The requirements are set to become more stringent starting in February, when federal regulations will require drivers seeking a CDL for the first time to complete entry-level driver training. That training includes theory, lectures, demonstrations and an assessment they must pass with a score of 80% or better; it also includes behind-the-wheel training in operating a vehicle on a range or public road, and demonstrating mastery of basic maneuvers, according to the U.S. Department of Transportation.

“That’ll be another layer of red tape,” Kielblock said.

He encourages anyone interested in driving a school bus to talk to a bus driver themselves, to see what it’s like, or give Bud’s a call at (507) 372-5552.

“It’s more rewarding than what I think people give it the possibility or credit for sometimes,” Kielblock added.

Shortage is widespread

Larger schools like District 518 aren’t the only ones coping with a bus driver shortage.

Asked if his school had been affected by a lack of bus drivers, Fulda Area Schools Superintendent Loy Woelber said “You got that right!”

Woelber would know, as he has been serving as a substitute bus driver not just for Fulda, but also for Lake Benton and Westbrook-Walnut Grove schools.

He sees multiple factors at play in the shortage. Formerly, farmers often drove school buses as they wanted extra work in the winter. Now many farmers already have a second job, often a year-round one. Woelber also believes people do not seem to need the supplemental income from the school bus driving job anymore.

“The shortage is pretty near universal,” said Dave Ackerman, superintendent of Ellsworth Public Schools. “... we’ve not experienced a difficulty, but I think it’s coming.”

Ellsworth has three rural bus routes, and the people who drive them have been in good health, Ackerman said.

He cited the hours as being one of the big issues for potential school bus drivers, along with the increasing difficulty of licensure.
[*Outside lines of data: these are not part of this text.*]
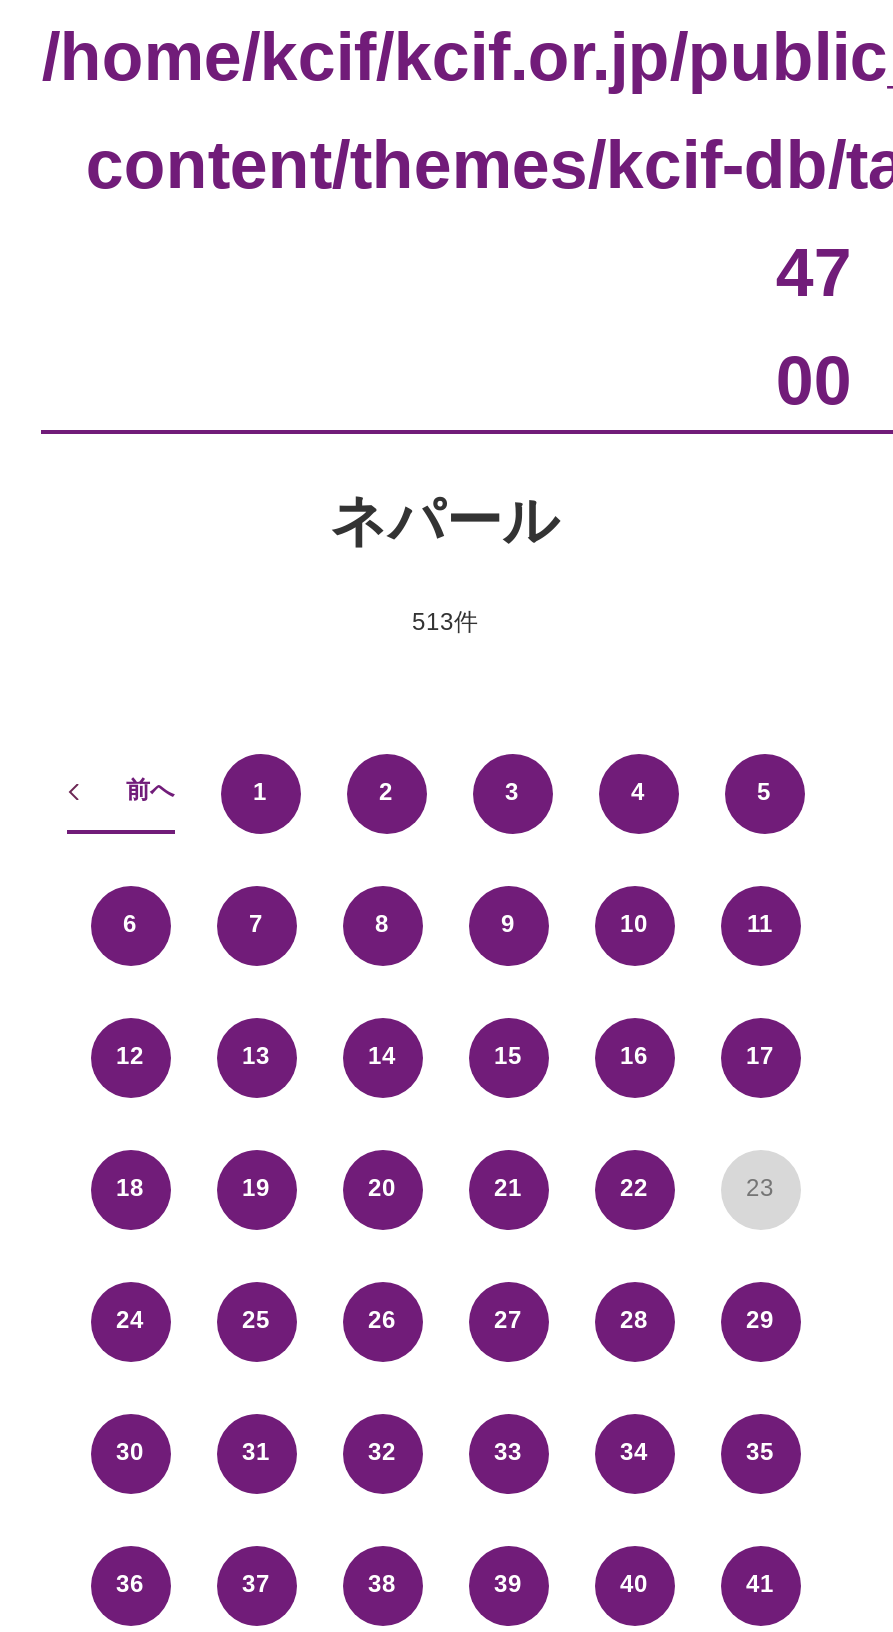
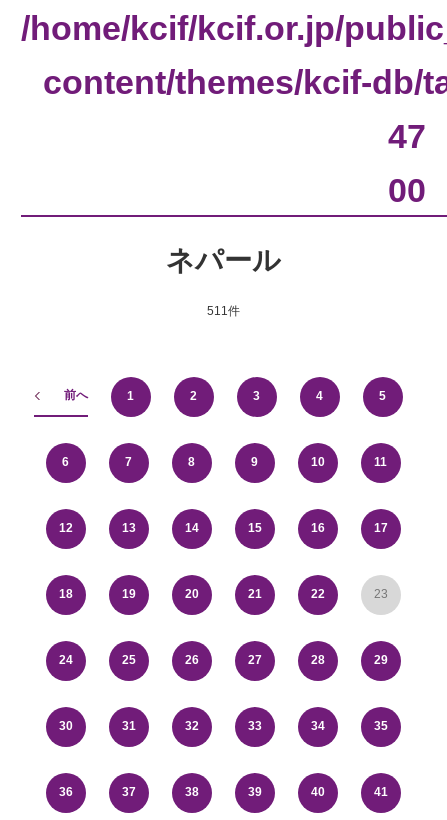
- 513件
+ 511件
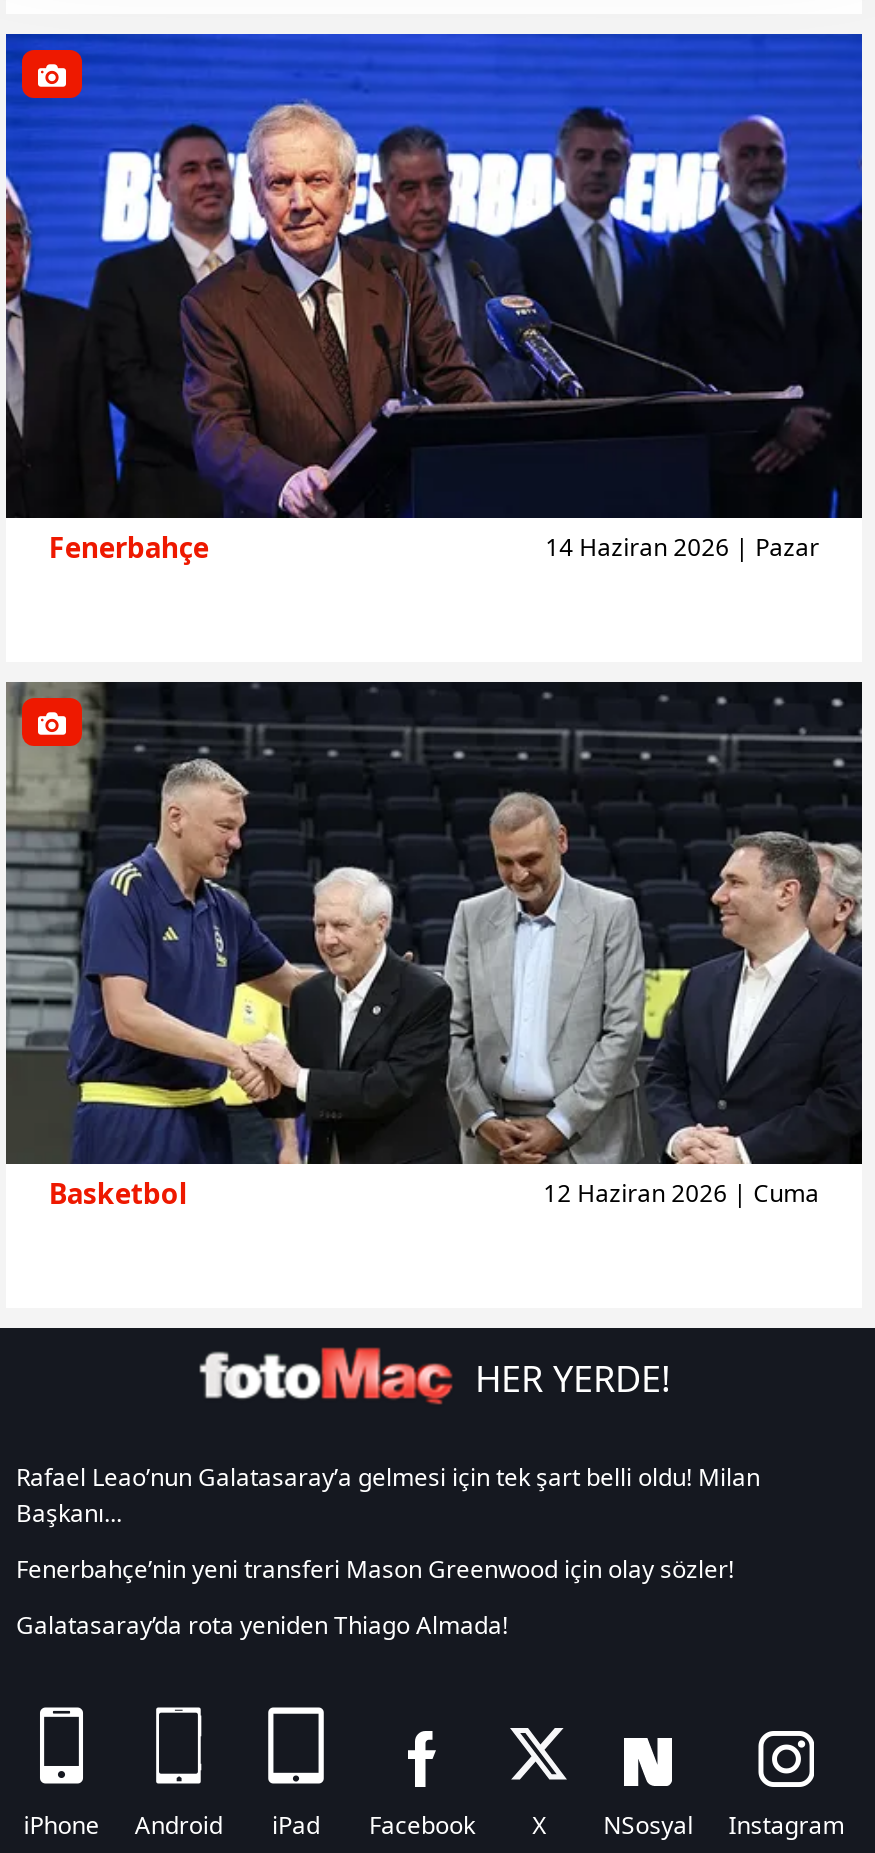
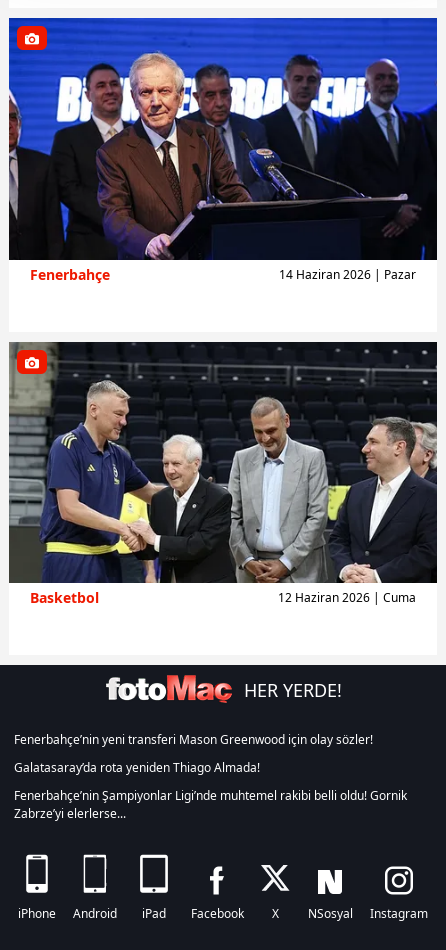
- Rafael Leao’nun Galatasaray’a gelmesi için tek şart belli oldu! Milan
- Başkanı...

moved up: Fenerbahçe’nin yeni transferi Mason Greenwood için olay sözler! | Galatasaray’da rota yeniden Thiago Almada!

+ Fenerbahçe’nin Şampiyonlar Ligi’nde muhtemel rakibi belli oldu! Gornik
+ Zabrze’yi elerlerse...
A lot of scheduling flexibility is required, as well as a good driving record.

Currently, Fulda Area Schools are also doing all right, primarily because three people were licensed in the last month, Woelber said, but Westbrook-Walnut Grove is still suffering from the driver shortage.

Part of that may be because of the difficulty of the test, he said, which people very rarely pass on the first try due to the very specific requirements of the safety inspection component.

Another issue could be the hours the job requires, as drivers work from 6:30 a.m. to around 8 a.m., but then return around 2:45 p.m. for another two hours.

“You get four hours of work, but in between times, you can’t really hold a regular job,” Woelber said.

People already working at a school, like Woelber, can sometimes make that work as part of the regular school schedule, but other workplaces may not allow it.

“We’re trying to recruit, with word-of-mouth (or) anything we can to try and get drivers,” Ackerman said. “But like a lot of positions in education, there’s not a lot of people knocking down the doors to get those positions.”

He advised anyone interested in driving a school bus to give the district office a call.

Round Lake-Brewster School District had trouble finding school bus drivers last year, and opted to contract with a transportation company for bus drivers, said Superintendent Ray Hassing. The company has its own recruiter, and has been able to find drivers for the school.

“It’s just been an ongoing battle for years, especially for small districts,” Hassing said.

Woelber said he wished prospective drivers were aware of how much nicer modern school buses are than the older models, as everything is automatic, heaters are effective, there are radios so that drivers are never out of touch and in his experience, most of the kids on the bus are little, as it’s rare to see anyone older than 10th grade on the bus.

Woelber recommends that anyone interested in driving a school bus should contact the school or the bus company that the school contracts with and ask to just sit in a bus to see what it’d feel like. Alternately, they could start driving a minibus, which doesn’t require a CDL for some runs.

“If you don’t mind being around young people, it’s a great thing to do, especially when you’re retired, I think,” Woelber said.